Data extract Block Start

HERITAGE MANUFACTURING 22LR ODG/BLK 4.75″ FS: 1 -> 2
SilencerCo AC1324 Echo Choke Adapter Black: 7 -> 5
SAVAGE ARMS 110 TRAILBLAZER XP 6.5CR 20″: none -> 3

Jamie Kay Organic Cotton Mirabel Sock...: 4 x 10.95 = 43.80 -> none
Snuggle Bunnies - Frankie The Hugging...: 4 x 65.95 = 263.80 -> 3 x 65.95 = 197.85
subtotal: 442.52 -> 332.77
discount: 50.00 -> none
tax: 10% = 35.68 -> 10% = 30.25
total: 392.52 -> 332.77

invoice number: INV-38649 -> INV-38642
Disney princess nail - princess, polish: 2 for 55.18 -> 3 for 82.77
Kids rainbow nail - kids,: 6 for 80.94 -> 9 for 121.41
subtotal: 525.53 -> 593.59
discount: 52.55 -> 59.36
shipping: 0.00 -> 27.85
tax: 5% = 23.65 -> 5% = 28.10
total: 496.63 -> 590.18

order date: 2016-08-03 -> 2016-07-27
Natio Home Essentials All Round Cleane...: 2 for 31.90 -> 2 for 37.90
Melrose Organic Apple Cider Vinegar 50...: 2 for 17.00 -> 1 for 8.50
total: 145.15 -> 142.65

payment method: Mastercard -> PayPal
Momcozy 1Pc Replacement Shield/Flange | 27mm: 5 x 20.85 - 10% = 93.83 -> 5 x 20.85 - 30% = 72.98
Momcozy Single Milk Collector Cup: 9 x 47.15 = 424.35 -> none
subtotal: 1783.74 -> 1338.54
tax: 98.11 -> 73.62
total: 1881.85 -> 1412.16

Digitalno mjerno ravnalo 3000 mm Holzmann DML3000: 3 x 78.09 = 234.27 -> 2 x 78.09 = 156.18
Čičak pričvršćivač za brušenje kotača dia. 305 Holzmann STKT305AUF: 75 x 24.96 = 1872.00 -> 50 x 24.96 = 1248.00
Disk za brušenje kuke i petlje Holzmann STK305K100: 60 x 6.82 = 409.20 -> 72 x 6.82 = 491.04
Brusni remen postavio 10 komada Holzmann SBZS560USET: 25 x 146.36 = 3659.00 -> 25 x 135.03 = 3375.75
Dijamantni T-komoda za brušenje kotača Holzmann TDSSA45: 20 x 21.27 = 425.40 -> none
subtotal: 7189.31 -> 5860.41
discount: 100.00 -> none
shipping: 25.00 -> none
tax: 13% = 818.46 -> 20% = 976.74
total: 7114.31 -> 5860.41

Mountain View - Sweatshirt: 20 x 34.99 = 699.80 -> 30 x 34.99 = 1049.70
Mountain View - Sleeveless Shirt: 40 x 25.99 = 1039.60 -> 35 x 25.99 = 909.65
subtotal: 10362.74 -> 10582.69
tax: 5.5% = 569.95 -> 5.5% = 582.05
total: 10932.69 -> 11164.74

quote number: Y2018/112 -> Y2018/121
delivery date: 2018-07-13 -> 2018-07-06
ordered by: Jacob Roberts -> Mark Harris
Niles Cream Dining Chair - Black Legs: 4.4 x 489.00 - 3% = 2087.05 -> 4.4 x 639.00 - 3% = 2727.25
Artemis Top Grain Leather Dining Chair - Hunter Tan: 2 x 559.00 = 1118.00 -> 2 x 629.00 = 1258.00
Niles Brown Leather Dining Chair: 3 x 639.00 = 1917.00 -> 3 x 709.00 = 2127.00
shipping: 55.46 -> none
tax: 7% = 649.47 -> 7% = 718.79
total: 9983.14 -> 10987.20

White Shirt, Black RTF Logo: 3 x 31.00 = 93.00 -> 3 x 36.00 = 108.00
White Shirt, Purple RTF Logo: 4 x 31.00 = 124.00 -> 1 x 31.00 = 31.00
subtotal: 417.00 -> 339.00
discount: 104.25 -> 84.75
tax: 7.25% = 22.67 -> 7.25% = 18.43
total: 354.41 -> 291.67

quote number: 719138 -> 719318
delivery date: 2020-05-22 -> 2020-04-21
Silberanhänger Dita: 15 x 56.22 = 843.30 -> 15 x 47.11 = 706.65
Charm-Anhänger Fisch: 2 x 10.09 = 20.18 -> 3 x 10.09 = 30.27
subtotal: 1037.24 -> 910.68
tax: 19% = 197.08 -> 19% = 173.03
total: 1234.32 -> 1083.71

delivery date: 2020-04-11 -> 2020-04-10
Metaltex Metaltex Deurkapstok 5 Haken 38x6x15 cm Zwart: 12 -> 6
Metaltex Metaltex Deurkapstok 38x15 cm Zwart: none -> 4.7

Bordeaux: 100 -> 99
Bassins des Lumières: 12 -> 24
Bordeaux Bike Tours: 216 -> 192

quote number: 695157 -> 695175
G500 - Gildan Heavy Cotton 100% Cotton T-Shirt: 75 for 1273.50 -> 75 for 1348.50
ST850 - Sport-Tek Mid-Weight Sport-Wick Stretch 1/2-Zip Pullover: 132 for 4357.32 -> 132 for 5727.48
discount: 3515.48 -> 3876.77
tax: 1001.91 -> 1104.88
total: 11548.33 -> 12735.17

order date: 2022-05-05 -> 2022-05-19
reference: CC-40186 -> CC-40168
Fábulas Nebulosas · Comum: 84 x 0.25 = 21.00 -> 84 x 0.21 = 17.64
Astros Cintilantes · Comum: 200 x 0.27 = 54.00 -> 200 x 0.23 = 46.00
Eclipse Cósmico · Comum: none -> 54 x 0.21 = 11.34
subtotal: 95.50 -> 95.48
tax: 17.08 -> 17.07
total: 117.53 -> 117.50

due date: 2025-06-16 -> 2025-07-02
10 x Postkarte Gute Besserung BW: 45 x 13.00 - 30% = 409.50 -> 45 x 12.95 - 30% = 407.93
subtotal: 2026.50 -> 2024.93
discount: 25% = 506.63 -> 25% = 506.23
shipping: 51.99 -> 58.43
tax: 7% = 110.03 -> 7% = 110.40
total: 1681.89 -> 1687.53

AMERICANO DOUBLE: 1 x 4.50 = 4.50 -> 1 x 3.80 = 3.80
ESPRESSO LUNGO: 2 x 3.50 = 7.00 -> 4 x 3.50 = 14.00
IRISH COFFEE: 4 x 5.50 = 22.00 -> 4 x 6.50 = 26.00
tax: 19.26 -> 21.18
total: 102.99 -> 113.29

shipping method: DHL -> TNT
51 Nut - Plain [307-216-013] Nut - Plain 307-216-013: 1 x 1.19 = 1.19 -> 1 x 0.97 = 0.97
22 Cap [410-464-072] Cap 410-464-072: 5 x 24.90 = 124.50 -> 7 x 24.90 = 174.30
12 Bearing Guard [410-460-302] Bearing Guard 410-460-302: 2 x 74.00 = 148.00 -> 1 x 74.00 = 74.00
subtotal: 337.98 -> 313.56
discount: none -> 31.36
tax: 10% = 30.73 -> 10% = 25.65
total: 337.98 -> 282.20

Data extract Block End

* Assignment: Among the entries above, find the line with "reference: CC-40186 -> CC-40168" and the line with "AMERICANO DOUBLE: 1"; give again exactly these two lines and all lines between them.

* Output:
reference: CC-40186 -> CC-40168
Fábulas Nebulosas · Comum: 84 x 0.25 = 21.00 -> 84 x 0.21 = 17.64
Astros Cintilantes · Comum: 200 x 0.27 = 54.00 -> 200 x 0.23 = 46.00
Eclipse Cósmico · Comum: none -> 54 x 0.21 = 11.34
subtotal: 95.50 -> 95.48
tax: 17.08 -> 17.07
total: 117.53 -> 117.50

due date: 2025-06-16 -> 2025-07-02
10 x Postkarte Gute Besserung BW: 45 x 13.00 - 30% = 409.50 -> 45 x 12.95 - 30% = 407.93
subtotal: 2026.50 -> 2024.93
discount: 25% = 506.63 -> 25% = 506.23
shipping: 51.99 -> 58.43
tax: 7% = 110.03 -> 7% = 110.40
total: 1681.89 -> 1687.53

AMERICANO DOUBLE: 1 x 4.50 = 4.50 -> 1 x 3.80 = 3.80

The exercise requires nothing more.